AI News HubLIVE
站内改写

使用Scikit-LLM進行文本摘要

本文介紹如何使用Scikit-LLM庫中的文本摘要功能,透過構建自定義轉換器整合Hugging Face的預訓練摘要模型,並將其嵌入scikit-learn流水線中,實現從長文本到分類的端到端流程。

文章情報

工程師進階

要點

  • Scikit-LLM橋接傳統機器學習與大語言模型,提供零樣本和少樣本分類及文本摘要功能。
  • 自定義HuggingFaceSummarizer類繼承自BaseEstimator和TransformerMixin,可載入預訓練摘要模型並生成摘要。
  • 透過流水線將摘要、TF-IDF向量化和邏輯迴歸分類器串聯,實現資料預處理與模型訓練一體化。
  • 示例中使用輕量級模型distilbart-cnn-12-6,摘要質量有限但可自由替換為更強模型。

為什麼重要

這條新聞值得關注,因為Scikit-LLM橋接傳統機器學習與大語言模型,提供零樣本和少樣本分類及文本摘要功能。

技術影響

可能影響模型選型、推理成本、產品能力和評測基準。

文本摘要與Scikit-LLM

在之前的文章中,我們介紹了Scikit-LLM——一個連線傳統機器學習模型與大型語言模型(LLM)的庫,並展示瞭如何使用它進行零樣本和少樣本分類。現在,我們將探討另一個強大功能:文本摘要。當下遊任務被大量文本資料困擾時,摘要可以壓縮長文本為簡潔要點,從而提升處理效率。本文將指導你構建一個包含摘要步驟的資料準備流水線。

初始設定

首先安裝Scikit-LLM(如在雲端筆記本環境中,請將pip替換為!pip):

pip install scikit-llm

預設情況下,Scikit-LLM使用OpenAI模型,這可能成本較高。作為替代,你可以使用Hugging Face的免費預訓練摘要模型,例如sshleifer/distilbart-cnn-12-6。此時還需安裝Transformers庫:

pip install transformers==4.37.2

自定義摘要轉換器

以下類定義封裝了載入預訓練模型(fit)和應用推理(transform)的邏輯:

from sklearn.base import BaseEstimator, TransformerMixin
from transformers import pipeline
import torch

class HuggingFaceSummarizer(BaseEstimator, TransformerMixin):
    def __init__(self, model_name="sshleifer/distilbart-cnn-12-6", max_length=40, min_length=10):
        self.model_name = model_name
        self.max_length = max_length
        self.min_length = min_length
        self.summarizer = None
        self.device = 0 if torch.cuda.is_available() else -1

    def fit(self, X, y=None):
        if self.summarizer is None:
            self.summarizer = pipeline("summarization", model=self.model_name, device=self.device)
        return self

    def transform(self, X):
        if self.summarizer is None:
            self.summarizer = pipeline("summarization", model=self.model_name, device=self.device)
        results = self.summarizer(X, max_length=self.max_length, min_length=self.min_length, truncation=True)
        return [res['summary_text'] for res in results]
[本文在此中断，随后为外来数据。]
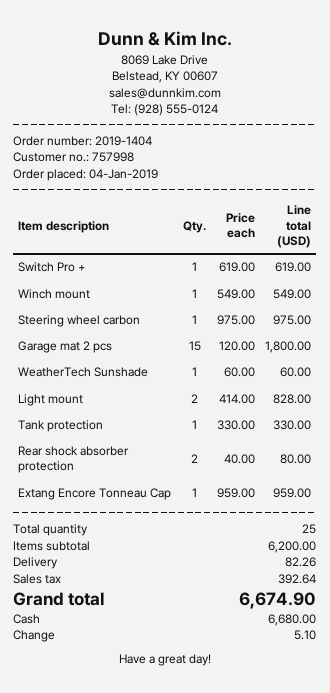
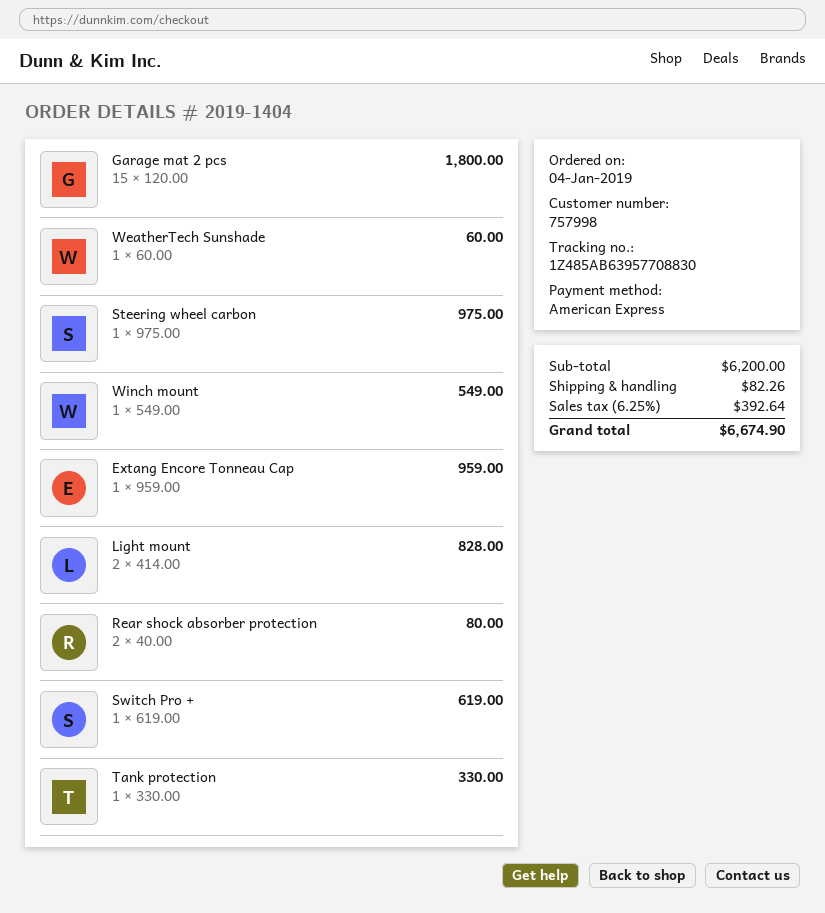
payment method: cash -> American Express

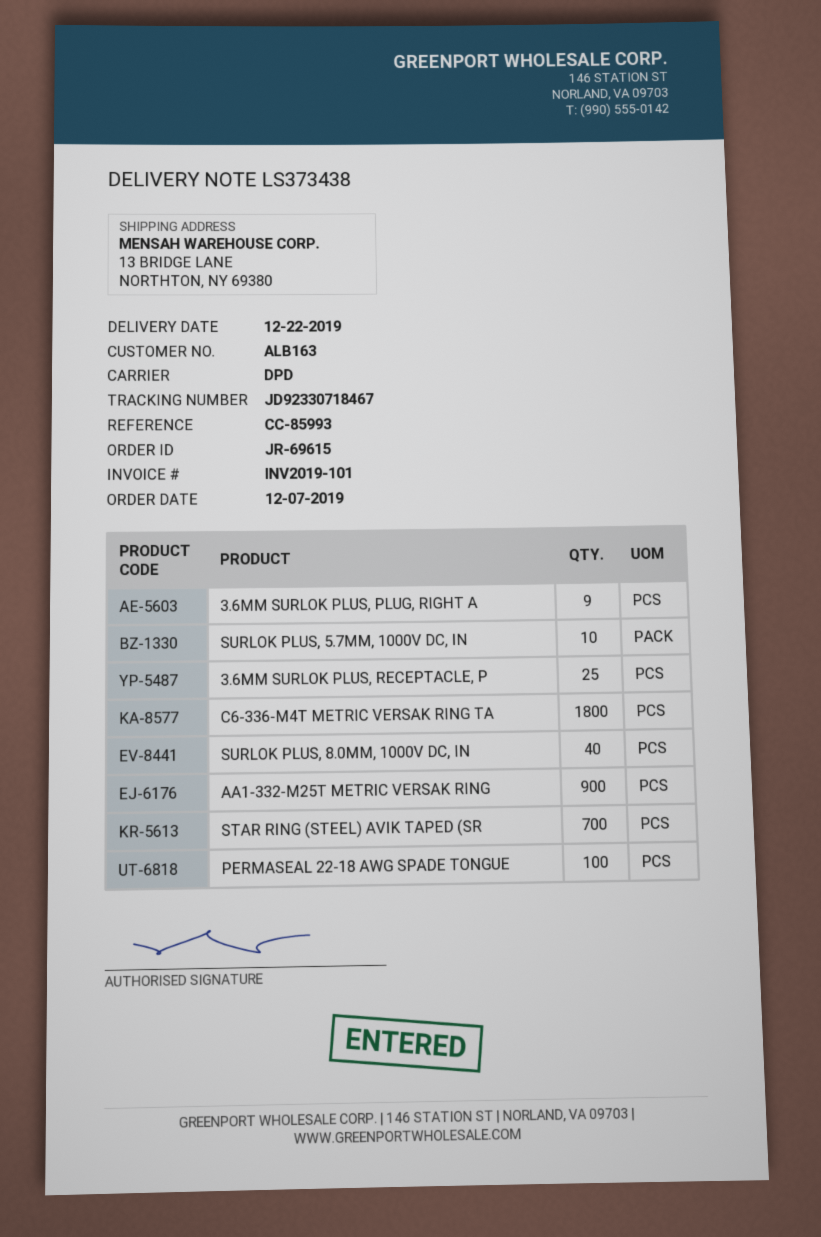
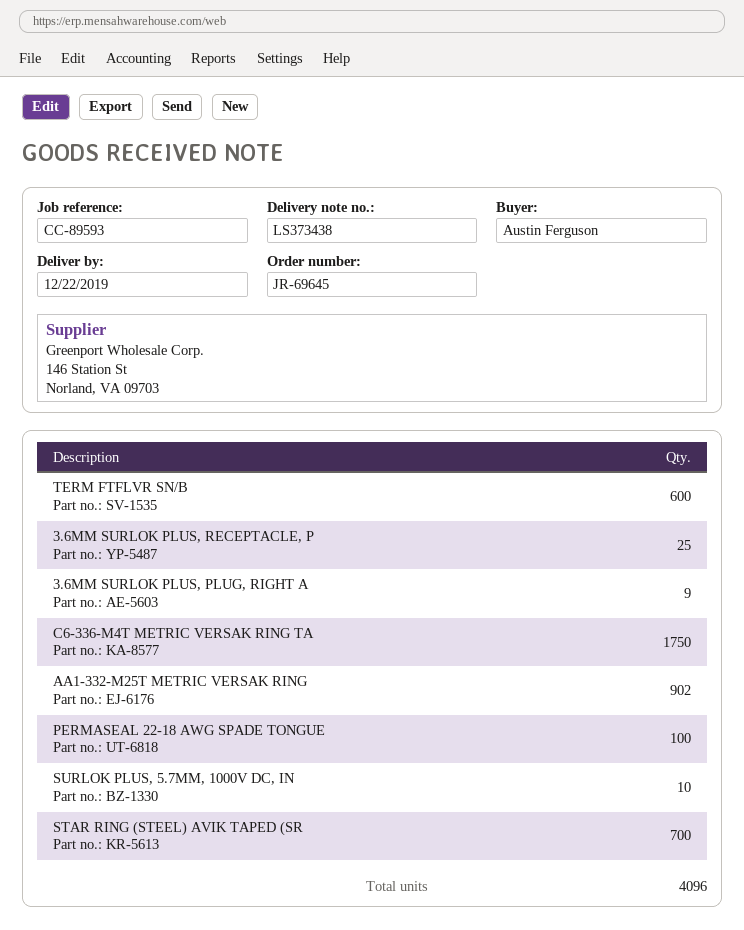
order number: JR-69615 -> JR-69645
reference: CC-85993 -> CC-89593
C6-336-M4T METRIC VERSAK RING TA: 1800 -> 1750
SURLOK PLUS, 8.0MM, 1000V DC, IN: 40 -> none
AA1-332-M25T METRIC VERSAK RING: 900 -> 902
TERM FTFLVR SN/B: none -> 600

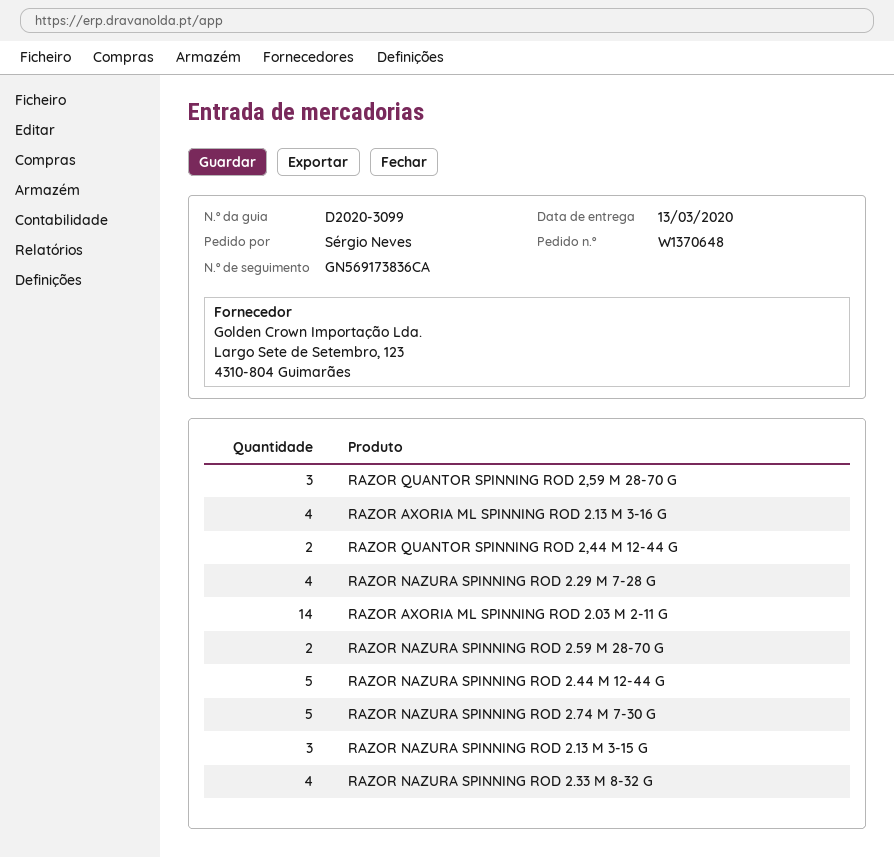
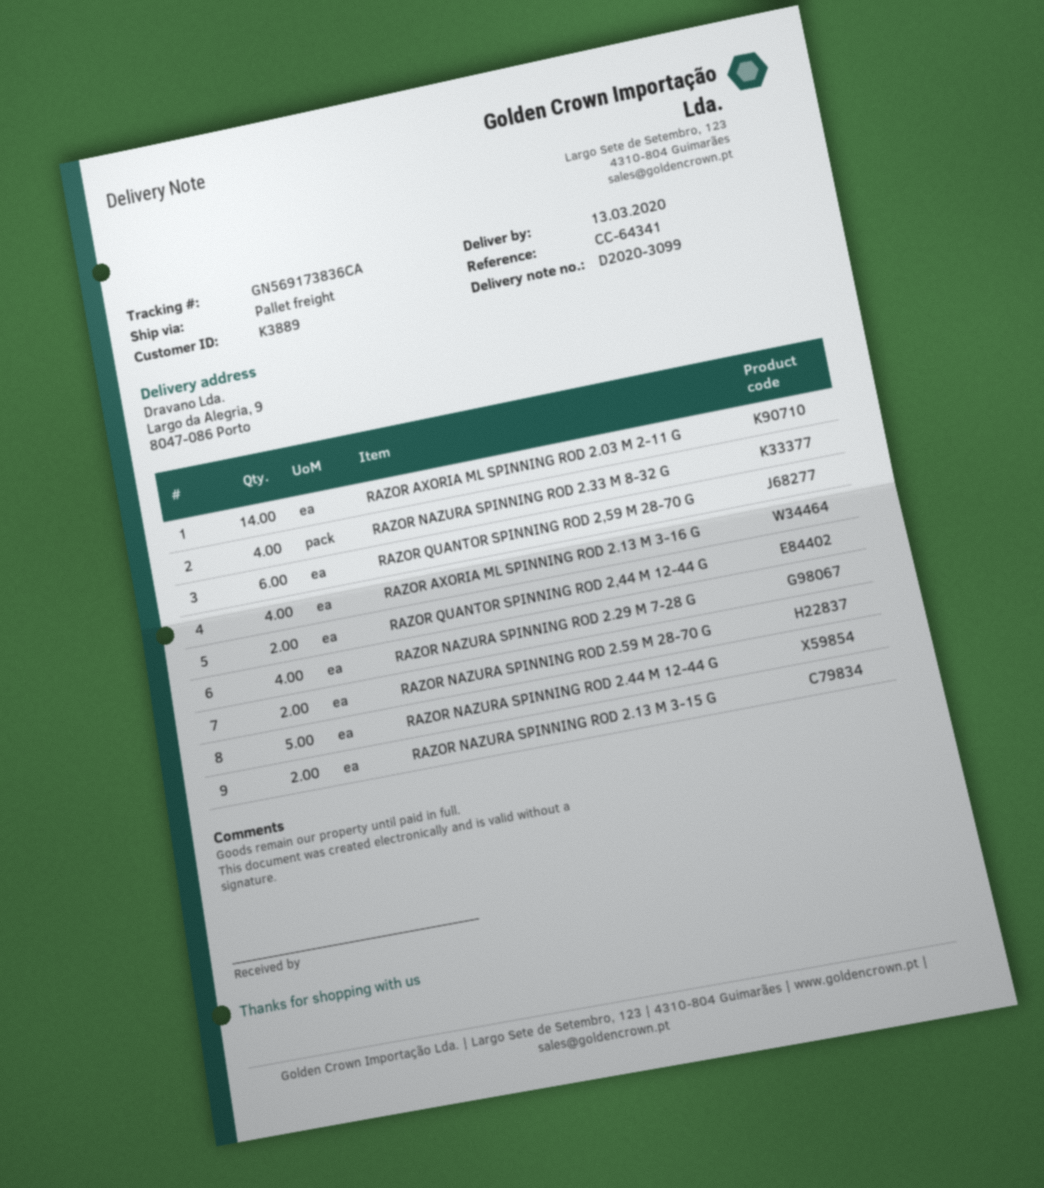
RAZOR QUANTOR SPINNING ROD 2,59 M 28-70 G: 3 -> 6
RAZOR NAZURA SPINNING ROD 2.74 M 7-30 G: 5 -> none
RAZOR NAZURA SPINNING ROD 2.13 M 3-15 G: 3 -> 2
該類繼承自scikit-learn的自定義轉換器基類,確保與流水線無縫整合。fit方法僅載入模型,transform方法對輸入文本列表生成摘要。

構建端到端流水線

假設我們有兩個長文本及其對應的情感標籤:

X_long_texts = [
    "I've been using this vacuum cleaner for about three weeks now. At first, I struggled with the attachments, and the manual wasn't very clear. However, once I figured out how the motorized brush works, it easily picked up all the pet hair on my rugs. Overall, it's a solid machine, though a bit heavy to carry up the stairs.",
    "The delivery was delayed by four days, which was incredibly frustrating because I needed it for a weekend trip. When the backpack finally arrived, the zipper snagged immediately. I tried to fix it, but the fabric feels cheap and flimsy. I will definitely be returning this and asking for a full refund."
]
y_labels = ["positive", "negative"]

現在建立一個流水線,將摘要、TF-IDF向量化和邏輯迴歸分類器串聯起來:

from sklearn.pipeline import Pipeline
from sklearn.feature_extraction.text import TfidfVectorizer
from sklearn.linear_model import LogisticRegression

classification_pipeline = Pipeline([
    ('summarizer', HuggingFaceSummarizer(max_length=30, min_length=10)),
    ('vectorizer', TfidfVectorizer()),
    ('classifier', LogisticRegression())
])

訓練流水線:

classification_pipeline.fit(X_long_texts, y_labels)
print("Pipeline trained successfully on summarized reviews!")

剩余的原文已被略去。